Dataset extract:
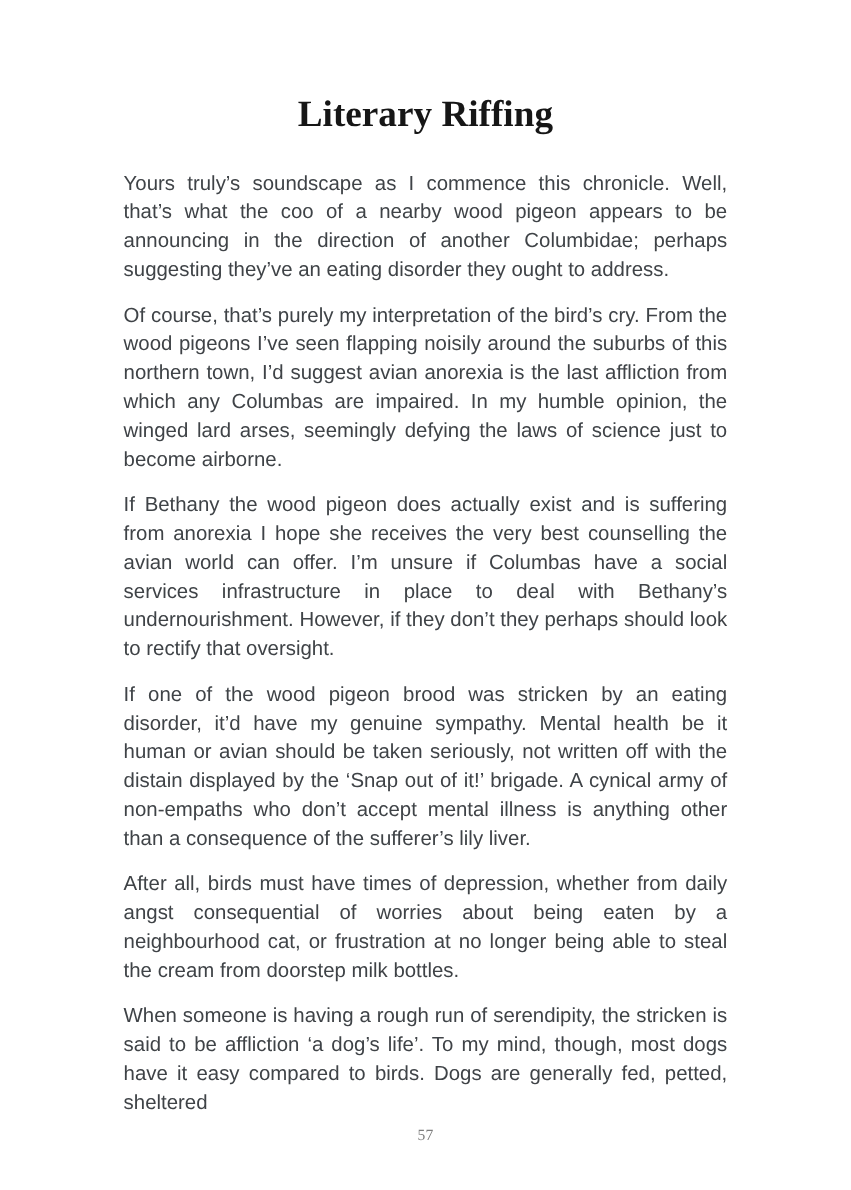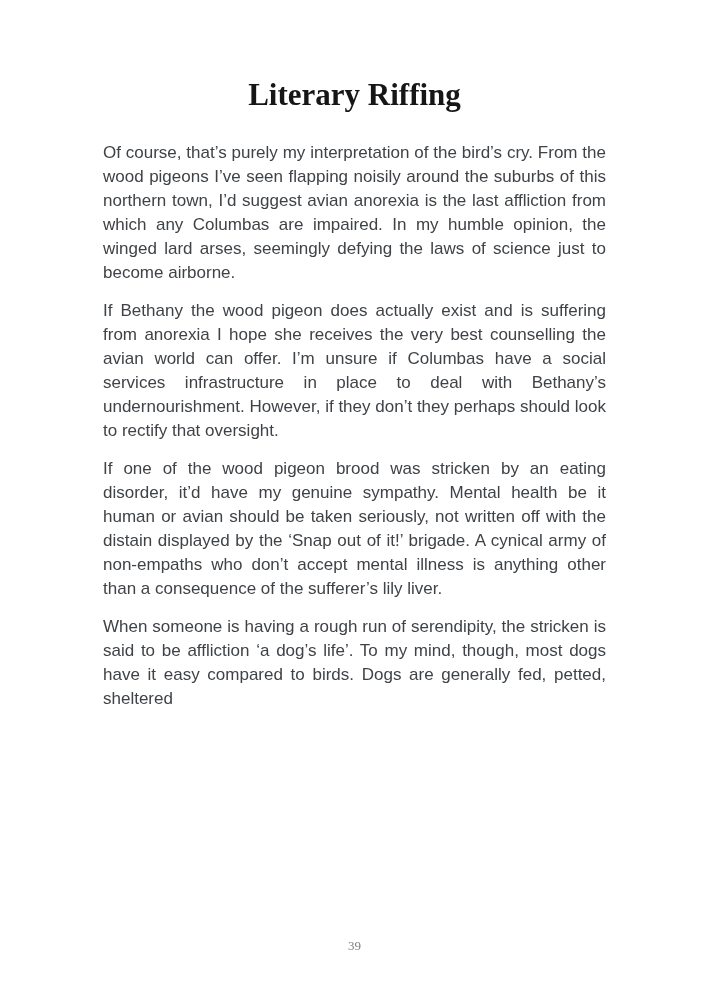--- a/index.html
+++ b/index.html
@@ -53,19 +53,21 @@
     font-size: 13px;
     color: var(--page-number, #7d7d7d);
   }
 </style>
 </head>
 <body>
 
 <div class="page">
   <div class="content">
     <h1 class="title">Literary Riffing</h1>
+    <p class="body-para">Yours truly’s soundscape as I commence this chronicle. Well, that’s what the coo of a nearby wood pigeon appears to be announcing in the direction of another Columbidae; perhaps suggesting they’ve an eating disorder they ought to address.</p>
     <p class="body-para">Of course, that’s purely my interpretation of the bird’s cry. From the wood pigeons I’ve seen flapping noisily around the suburbs of this northern town, I’d suggest avian anorexia is the last affliction from which any Columbas are impaired. In my humble opinion, the winged lard arses, seemingly defying the laws of science just to become airborne.</p>
     <p class="body-para">If Bethany the wood pigeon does actually exist and is suffering from anorexia I hope she receives the very best counselling the avian world can offer. I’m unsure if Columbas have a social services infrastructure in place to deal with Bethany’s undernourishment. However, if they don’t they perhaps should look to rectify that oversight.</p>
     <p class="body-para">If one of the wood pigeon brood was stricken by an eating disorder, it’d have my genuine sympathy. Mental health be it human or avian should be taken seriously, not written off with the distain displayed by the ‘Snap out of it!’ brigade. A cynical army of non-empaths who don’t accept mental illness is anything other than a consequence of the sufferer’s lily liver.</p>
+    <p class="body-para">After all, birds must have times of depression, whether from daily angst consequential of worries about being eaten by a neighbourhood cat, or frustration at no longer being able to steal the cream from doorstep milk bottles.</p>
     <p class="body-para">When someone is having a rough run of serendipity, the stricken is said to be affliction ‘a dog’s life’. To my mind, though, most dogs have it easy compared to birds. Dogs are generally fed, petted, sheltered</p>
   </div>
-  <div class="page-number">39</div>
+  <div class="page-number">57</div>
 </div>
 
 </body></html>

Task objective: Without the pictures, repeat the listing word for word.

Completed task:
--- a/index.html
+++ b/index.html
@@ -53,19 +53,21 @@
     font-size: 13px;
     color: var(--page-number, #7d7d7d);
   }
 </style>
 </head>
 <body>
 
 <div class="page">
   <div class="content">
     <h1 class="title">Literary Riffing</h1>
+    <p class="body-para">Yours truly’s soundscape as I commence this chronicle. Well, that’s what the coo of a nearby wood pigeon appears to be announcing in the direction of another Columbidae; perhaps suggesting they’ve an eating disorder they ought to address.</p>
     <p class="body-para">Of course, that’s purely my interpretation of the bird’s cry. From the wood pigeons I’ve seen flapping noisily around the suburbs of this northern town, I’d suggest avian anorexia is the last affliction from which any Columbas are impaired. In my humble opinion, the winged lard arses, seemingly defying the laws of science just to become airborne.</p>
     <p class="body-para">If Bethany the wood pigeon does actually exist and is suffering from anorexia I hope she receives the very best counselling the avian world can offer. I’m unsure if Columbas have a social services infrastructure in place to deal with Bethany’s undernourishment. However, if they don’t they perhaps should look to rectify that oversight.</p>
     <p class="body-para">If one of the wood pigeon brood was stricken by an eating disorder, it’d have my genuine sympathy. Mental health be it human or avian should be taken seriously, not written off with the distain displayed by the ‘Snap out of it!’ brigade. A cynical army of non-empaths who don’t accept mental illness is anything other than a consequence of the sufferer’s lily liver.</p>
+    <p class="body-para">After all, birds must have times of depression, whether from daily angst consequential of worries about being eaten by a neighbourhood cat, or frustration at no longer being able to steal the cream from doorstep milk bottles.</p>
     <p class="body-para">When someone is having a rough run of serendipity, the stricken is said to be affliction ‘a dog’s life’. To my mind, though, most dogs have it easy compared to birds. Dogs are generally fed, petted, sheltered</p>
   </div>
-  <div class="page-number">39</div>
+  <div class="page-number">57</div>
 </div>
 
 </body></html>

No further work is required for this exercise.